* _Exercise goal_
Word for word, copy the records and drop the pictures.

START Provided material

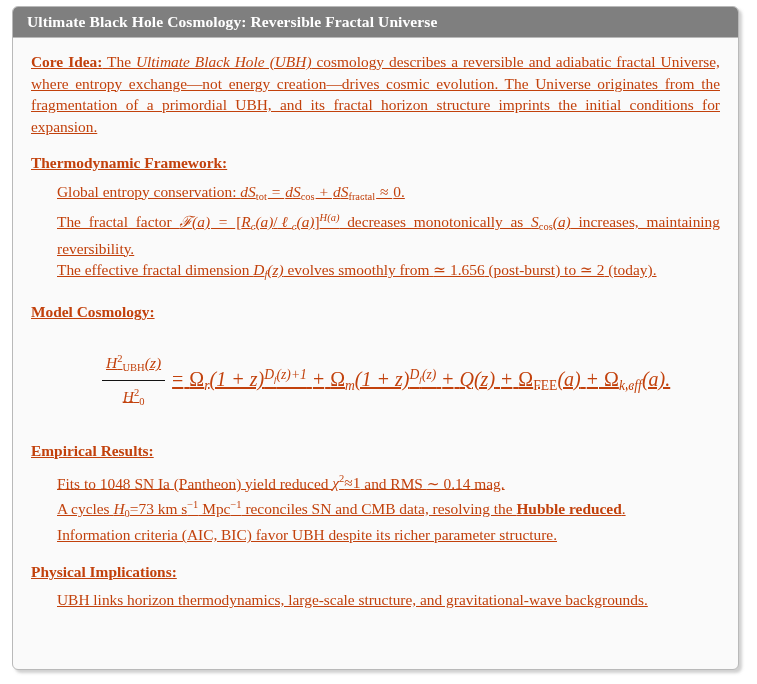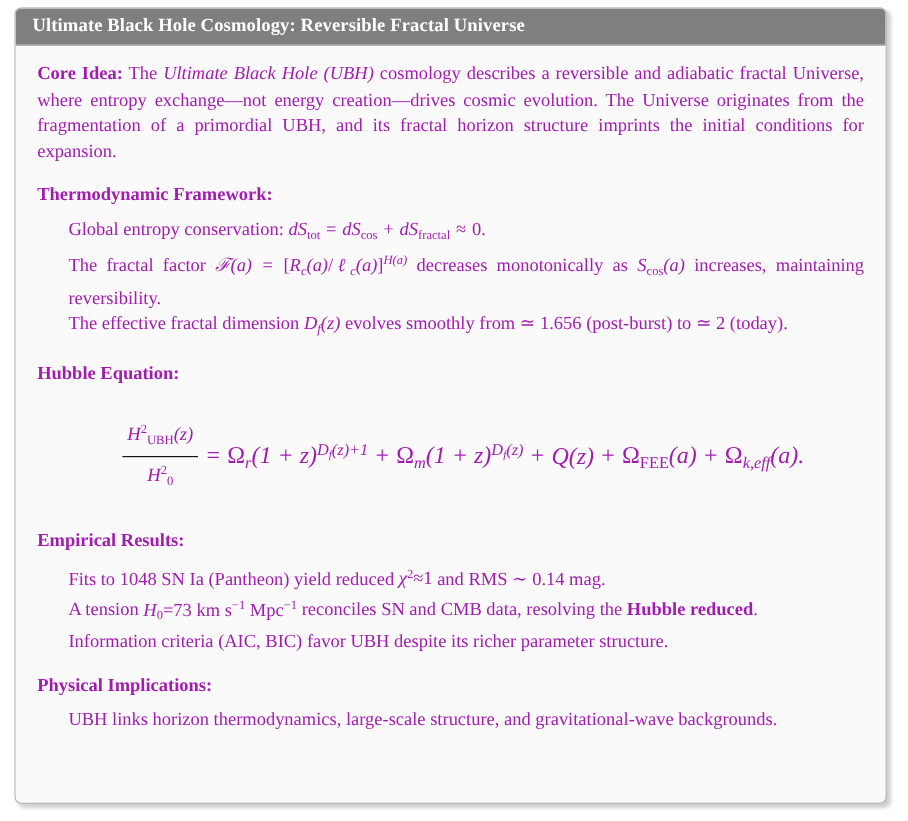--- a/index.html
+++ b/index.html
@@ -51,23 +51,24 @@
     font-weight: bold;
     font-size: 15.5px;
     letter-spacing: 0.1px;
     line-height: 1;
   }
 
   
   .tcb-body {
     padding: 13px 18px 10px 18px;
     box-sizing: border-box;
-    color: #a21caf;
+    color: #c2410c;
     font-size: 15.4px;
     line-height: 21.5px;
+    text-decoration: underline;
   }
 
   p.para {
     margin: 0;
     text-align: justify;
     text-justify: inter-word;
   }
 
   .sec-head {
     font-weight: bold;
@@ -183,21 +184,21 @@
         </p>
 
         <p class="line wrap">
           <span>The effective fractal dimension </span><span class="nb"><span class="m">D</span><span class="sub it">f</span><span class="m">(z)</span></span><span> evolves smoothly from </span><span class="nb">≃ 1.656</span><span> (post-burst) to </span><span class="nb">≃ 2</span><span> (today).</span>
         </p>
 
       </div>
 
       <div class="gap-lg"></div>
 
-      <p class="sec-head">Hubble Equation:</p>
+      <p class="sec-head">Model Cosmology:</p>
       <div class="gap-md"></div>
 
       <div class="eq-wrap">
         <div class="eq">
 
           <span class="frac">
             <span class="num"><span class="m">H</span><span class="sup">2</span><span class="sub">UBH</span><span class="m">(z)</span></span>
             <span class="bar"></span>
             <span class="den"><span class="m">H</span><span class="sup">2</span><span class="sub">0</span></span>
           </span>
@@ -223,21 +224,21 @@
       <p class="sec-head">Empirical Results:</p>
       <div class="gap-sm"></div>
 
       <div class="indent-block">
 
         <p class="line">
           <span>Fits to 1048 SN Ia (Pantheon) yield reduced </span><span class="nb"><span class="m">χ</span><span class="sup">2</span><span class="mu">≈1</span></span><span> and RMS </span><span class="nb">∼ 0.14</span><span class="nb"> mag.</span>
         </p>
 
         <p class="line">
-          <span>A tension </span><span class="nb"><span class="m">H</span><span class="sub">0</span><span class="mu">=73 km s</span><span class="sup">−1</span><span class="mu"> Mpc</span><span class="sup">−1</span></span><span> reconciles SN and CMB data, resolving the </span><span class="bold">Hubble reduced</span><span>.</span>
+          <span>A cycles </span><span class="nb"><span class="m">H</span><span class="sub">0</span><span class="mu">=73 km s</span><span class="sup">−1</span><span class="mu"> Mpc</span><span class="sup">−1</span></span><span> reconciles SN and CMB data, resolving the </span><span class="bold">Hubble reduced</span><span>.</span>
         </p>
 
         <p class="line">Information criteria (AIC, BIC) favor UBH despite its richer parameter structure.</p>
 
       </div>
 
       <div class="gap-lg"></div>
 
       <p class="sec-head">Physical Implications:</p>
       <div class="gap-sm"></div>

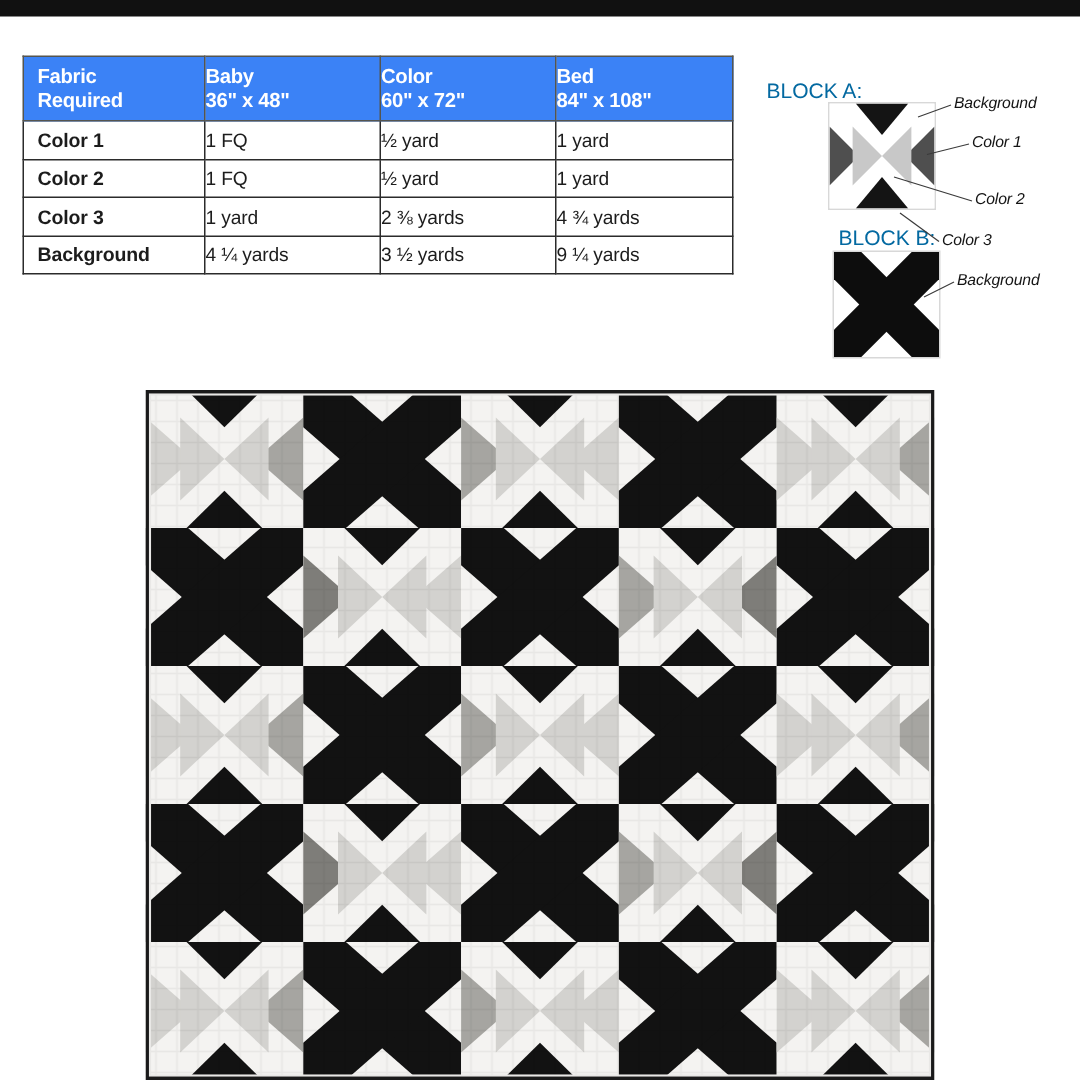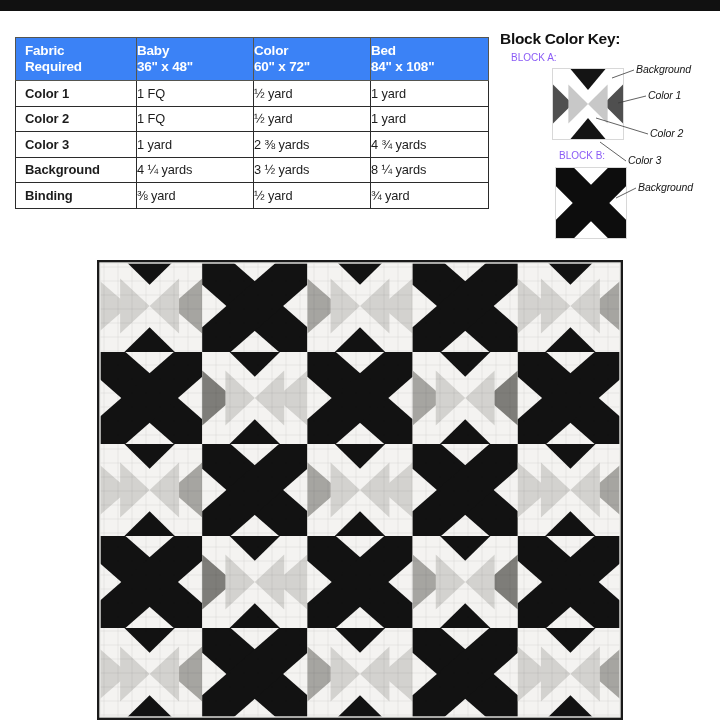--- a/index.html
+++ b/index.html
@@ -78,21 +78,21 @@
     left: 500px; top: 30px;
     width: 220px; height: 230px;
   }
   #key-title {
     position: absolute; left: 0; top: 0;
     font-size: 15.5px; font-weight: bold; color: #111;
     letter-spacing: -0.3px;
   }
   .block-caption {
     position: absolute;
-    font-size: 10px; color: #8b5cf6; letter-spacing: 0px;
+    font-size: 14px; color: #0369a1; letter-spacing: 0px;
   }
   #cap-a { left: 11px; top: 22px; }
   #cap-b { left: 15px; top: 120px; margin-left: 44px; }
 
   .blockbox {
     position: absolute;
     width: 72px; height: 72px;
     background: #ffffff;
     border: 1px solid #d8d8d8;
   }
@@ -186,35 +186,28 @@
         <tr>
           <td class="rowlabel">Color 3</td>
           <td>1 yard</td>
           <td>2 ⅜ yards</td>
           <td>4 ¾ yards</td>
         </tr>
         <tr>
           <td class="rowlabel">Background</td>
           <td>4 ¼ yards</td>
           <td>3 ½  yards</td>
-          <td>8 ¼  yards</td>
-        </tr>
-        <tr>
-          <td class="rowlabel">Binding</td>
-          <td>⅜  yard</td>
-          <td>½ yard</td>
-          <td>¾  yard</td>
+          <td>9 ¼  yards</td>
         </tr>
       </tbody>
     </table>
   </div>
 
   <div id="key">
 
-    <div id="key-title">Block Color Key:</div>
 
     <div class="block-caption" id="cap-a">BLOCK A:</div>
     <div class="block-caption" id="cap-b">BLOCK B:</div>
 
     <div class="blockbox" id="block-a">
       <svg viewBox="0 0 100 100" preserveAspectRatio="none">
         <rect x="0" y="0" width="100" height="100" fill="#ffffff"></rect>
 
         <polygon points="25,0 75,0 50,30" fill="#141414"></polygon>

END Provided material

* _Answer to this task_
--- a/index.html
+++ b/index.html
@@ -51,23 +51,24 @@
     font-weight: bold;
     font-size: 15.5px;
     letter-spacing: 0.1px;
     line-height: 1;
   }
 
   
   .tcb-body {
     padding: 13px 18px 10px 18px;
     box-sizing: border-box;
-    color: #a21caf;
+    color: #c2410c;
     font-size: 15.4px;
     line-height: 21.5px;
+    text-decoration: underline;
   }
 
   p.para {
     margin: 0;
     text-align: justify;
     text-justify: inter-word;
   }
 
   .sec-head {
     font-weight: bold;
@@ -183,21 +184,21 @@
         </p>
 
         <p class="line wrap">
           <span>The effective fractal dimension </span><span class="nb"><span class="m">D</span><span class="sub it">f</span><span class="m">(z)</span></span><span> evolves smoothly from </span><span class="nb">≃ 1.656</span><span> (post-burst) to </span><span class="nb">≃ 2</span><span> (today).</span>
         </p>
 
       </div>
 
       <div class="gap-lg"></div>
 
-      <p class="sec-head">Hubble Equation:</p>
+      <p class="sec-head">Model Cosmology:</p>
       <div class="gap-md"></div>
 
       <div class="eq-wrap">
         <div class="eq">
 
           <span class="frac">
             <span class="num"><span class="m">H</span><span class="sup">2</span><span class="sub">UBH</span><span class="m">(z)</span></span>
             <span class="bar"></span>
             <span class="den"><span class="m">H</span><span class="sup">2</span><span class="sub">0</span></span>
           </span>
@@ -223,21 +224,21 @@
       <p class="sec-head">Empirical Results:</p>
       <div class="gap-sm"></div>
 
       <div class="indent-block">
 
         <p class="line">
           <span>Fits to 1048 SN Ia (Pantheon) yield reduced </span><span class="nb"><span class="m">χ</span><span class="sup">2</span><span class="mu">≈1</span></span><span> and RMS </span><span class="nb">∼ 0.14</span><span class="nb"> mag.</span>
         </p>
 
         <p class="line">
-          <span>A tension </span><span class="nb"><span class="m">H</span><span class="sub">0</span><span class="mu">=73 km s</span><span class="sup">−1</span><span class="mu"> Mpc</span><span class="sup">−1</span></span><span> reconciles SN and CMB data, resolving the </span><span class="bold">Hubble reduced</span><span>.</span>
+          <span>A cycles </span><span class="nb"><span class="m">H</span><span class="sub">0</span><span class="mu">=73 km s</span><span class="sup">−1</span><span class="mu"> Mpc</span><span class="sup">−1</span></span><span> reconciles SN and CMB data, resolving the </span><span class="bold">Hubble reduced</span><span>.</span>
         </p>
 
         <p class="line">Information criteria (AIC, BIC) favor UBH despite its richer parameter structure.</p>
 
       </div>
 
       <div class="gap-lg"></div>
 
       <p class="sec-head">Physical Implications:</p>
       <div class="gap-sm"></div>

--- a/index.html
+++ b/index.html
@@ -78,21 +78,21 @@
     left: 500px; top: 30px;
     width: 220px; height: 230px;
   }
   #key-title {
     position: absolute; left: 0; top: 0;
     font-size: 15.5px; font-weight: bold; color: #111;
     letter-spacing: -0.3px;
   }
   .block-caption {
     position: absolute;
-    font-size: 10px; color: #8b5cf6; letter-spacing: 0px;
+    font-size: 14px; color: #0369a1; letter-spacing: 0px;
   }
   #cap-a { left: 11px; top: 22px; }
   #cap-b { left: 15px; top: 120px; margin-left: 44px; }
 
   .blockbox {
     position: absolute;
     width: 72px; height: 72px;
     background: #ffffff;
     border: 1px solid #d8d8d8;
   }
@@ -186,35 +186,28 @@
         <tr>
           <td class="rowlabel">Color 3</td>
           <td>1 yard</td>
           <td>2 ⅜ yards</td>
           <td>4 ¾ yards</td>
         </tr>
         <tr>
           <td class="rowlabel">Background</td>
           <td>4 ¼ yards</td>
           <td>3 ½  yards</td>
-          <td>8 ¼  yards</td>
-        </tr>
-        <tr>
-          <td class="rowlabel">Binding</td>
-          <td>⅜  yard</td>
-          <td>½ yard</td>
-          <td>¾  yard</td>
+          <td>9 ¼  yards</td>
         </tr>
       </tbody>
     </table>
   </div>
 
   <div id="key">
 
-    <div id="key-title">Block Color Key:</div>
 
     <div class="block-caption" id="cap-a">BLOCK A:</div>
     <div class="block-caption" id="cap-b">BLOCK B:</div>
 
     <div class="blockbox" id="block-a">
       <svg viewBox="0 0 100 100" preserveAspectRatio="none">
         <rect x="0" y="0" width="100" height="100" fill="#ffffff"></rect>
 
         <polygon points="25,0 75,0 50,30" fill="#141414"></polygon>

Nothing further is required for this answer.